**MATERIAL SHOWN**
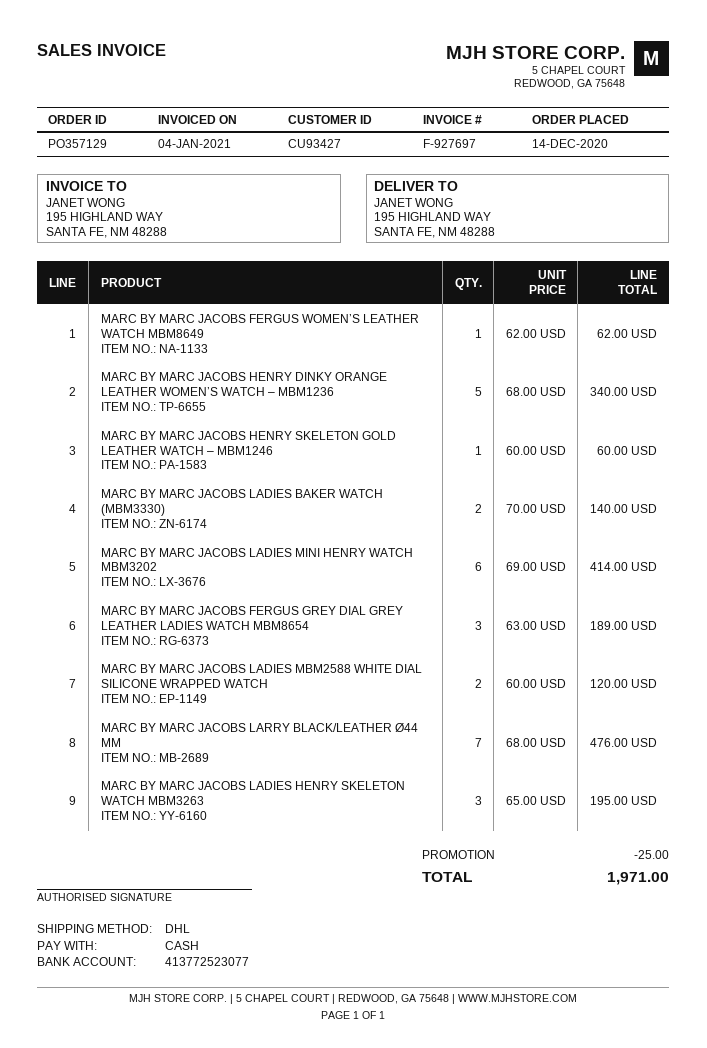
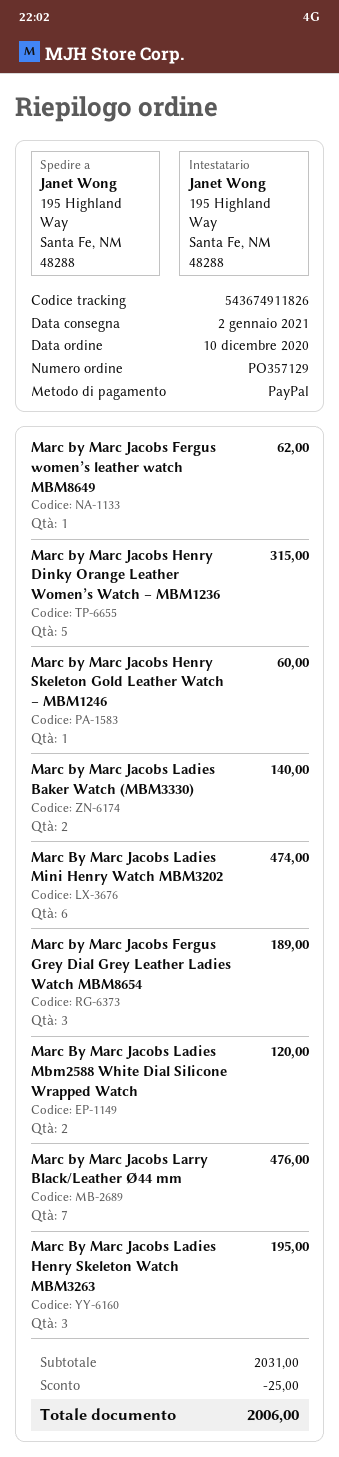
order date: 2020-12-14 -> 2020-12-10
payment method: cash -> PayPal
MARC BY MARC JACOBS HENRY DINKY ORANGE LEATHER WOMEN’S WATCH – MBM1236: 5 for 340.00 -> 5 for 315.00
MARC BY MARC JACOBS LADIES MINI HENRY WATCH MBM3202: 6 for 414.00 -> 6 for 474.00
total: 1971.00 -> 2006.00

**ASSIGNMENT**
The answer is every line of the data, exactly as written, with the pictures dropped.

**TASK RESPONSE**
order date: 2020-12-14 -> 2020-12-10
payment method: cash -> PayPal
MARC BY MARC JACOBS HENRY DINKY ORANGE LEATHER WOMEN’S WATCH – MBM1236: 5 for 340.00 -> 5 for 315.00
MARC BY MARC JACOBS LADIES MINI HENRY WATCH MBM3202: 6 for 414.00 -> 6 for 474.00
total: 1971.00 -> 2006.00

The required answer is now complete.